(What you will do): Please give the entries below again exactly, omitting every picture.

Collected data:
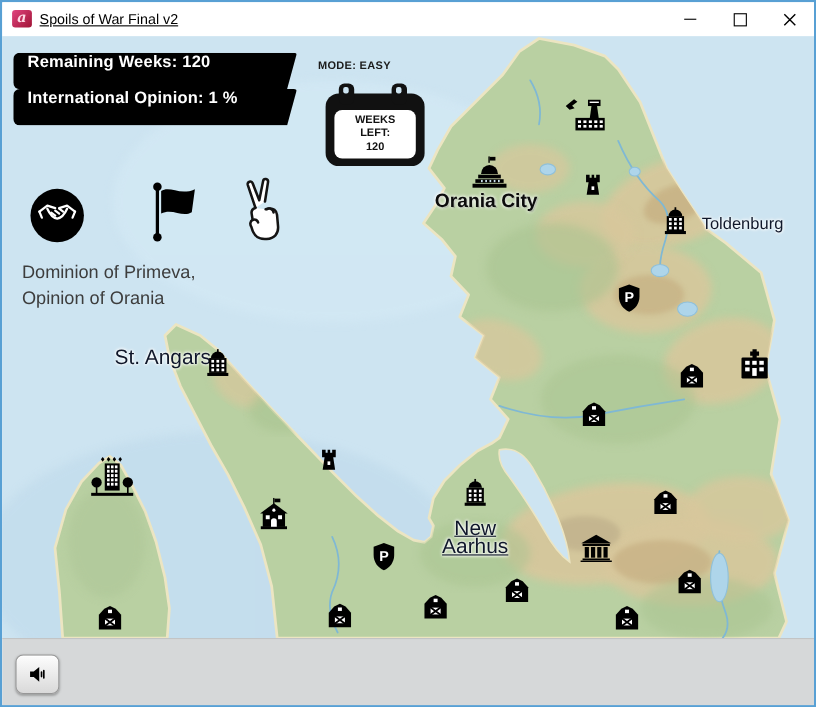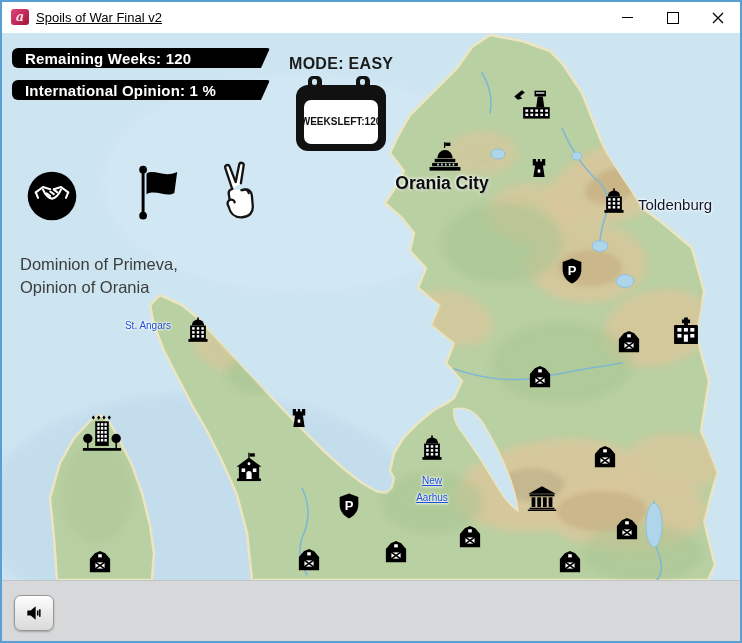"Remaining Weeks: 120" .stat-bar { align-items: center -> flex-start; height: 20px -> 33px; margin-bottom: 12px -> 0 }
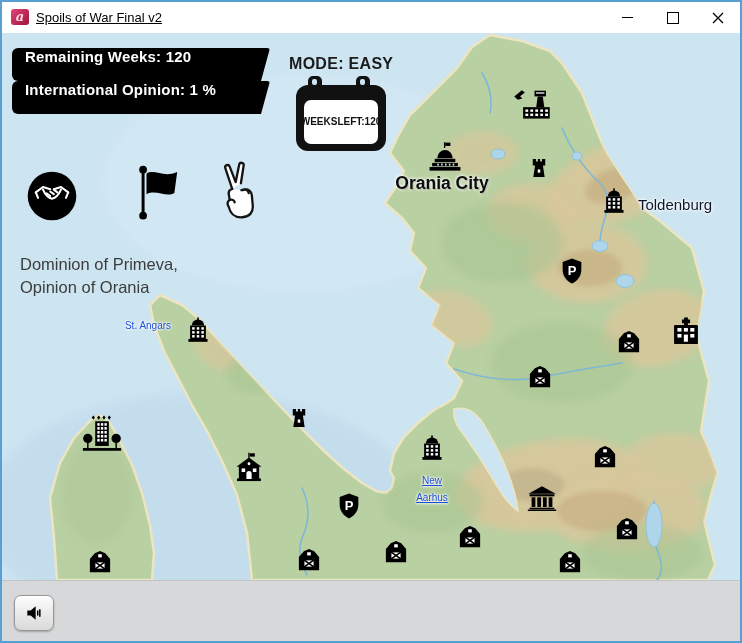"MODE: EASY" #mode-label { font-size: 16px -> 10px }
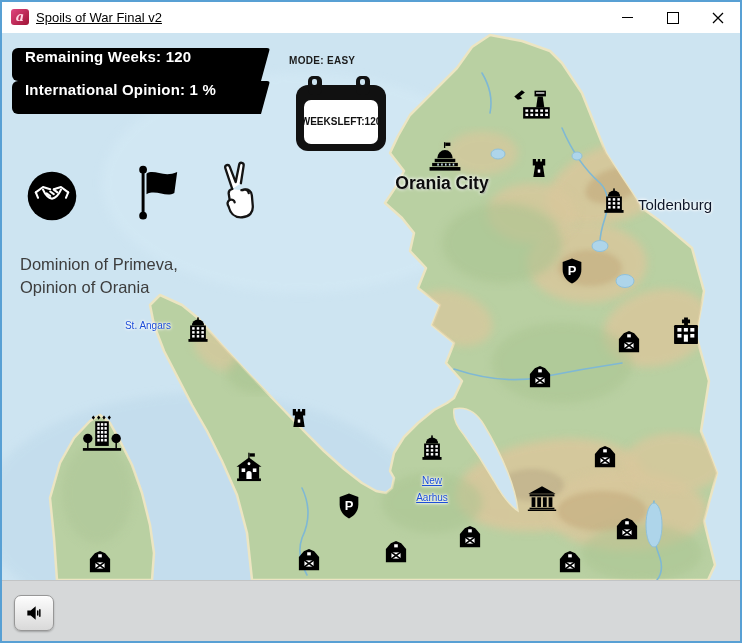"WEEKS" #cal-inner { flex-direction: row -> column }
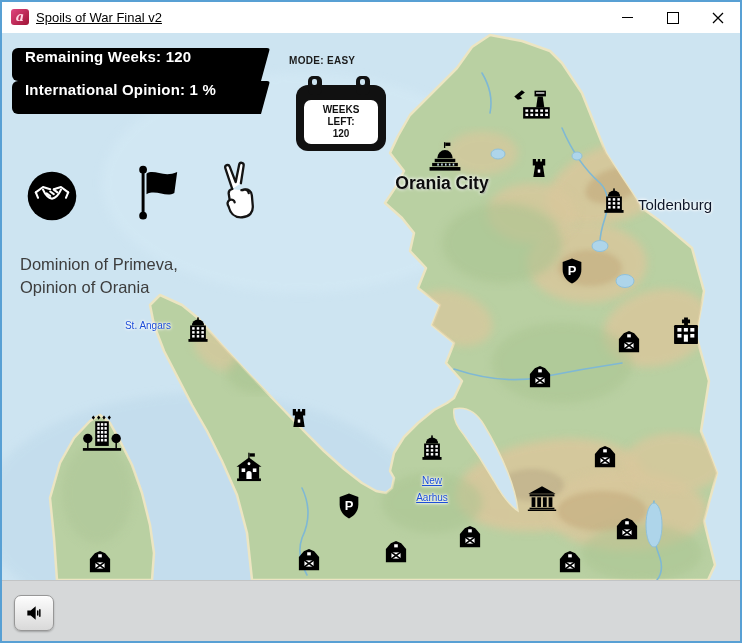"Dominion of Primeva," #region-title { top: 220px -> 204px }
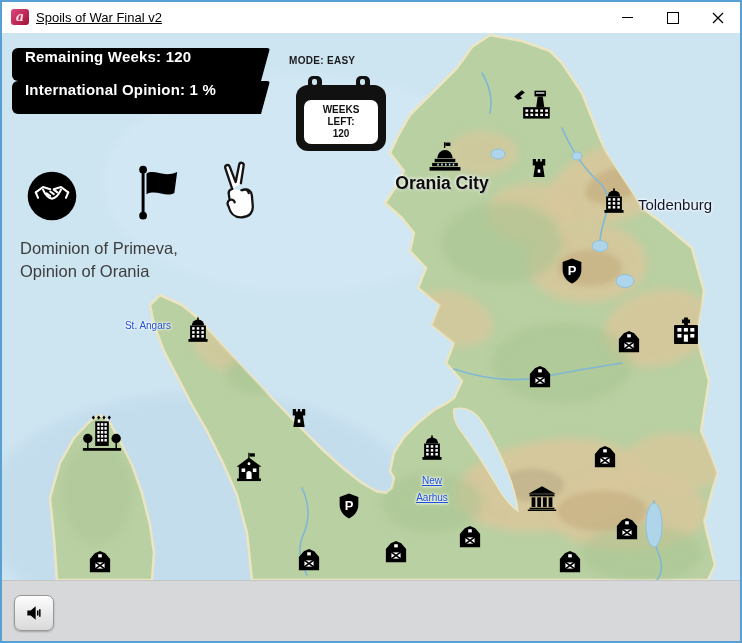"St. Angars" .city-small { color: #1d4ed8 -> #0f172a; font-size: 10px -> 19px }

(Answer space):
"Remaining Weeks: 120" .stat-bar { align-items: center -> flex-start; height: 20px -> 33px; margin-bottom: 12px -> 0 }
"MODE: EASY" #mode-label { font-size: 16px -> 10px }
"WEEKS" #cal-inner { flex-direction: row -> column }
"Dominion of Primeva," #region-title { top: 220px -> 204px }
"St. Angars" .city-small { color: #1d4ed8 -> #0f172a; font-size: 10px -> 19px }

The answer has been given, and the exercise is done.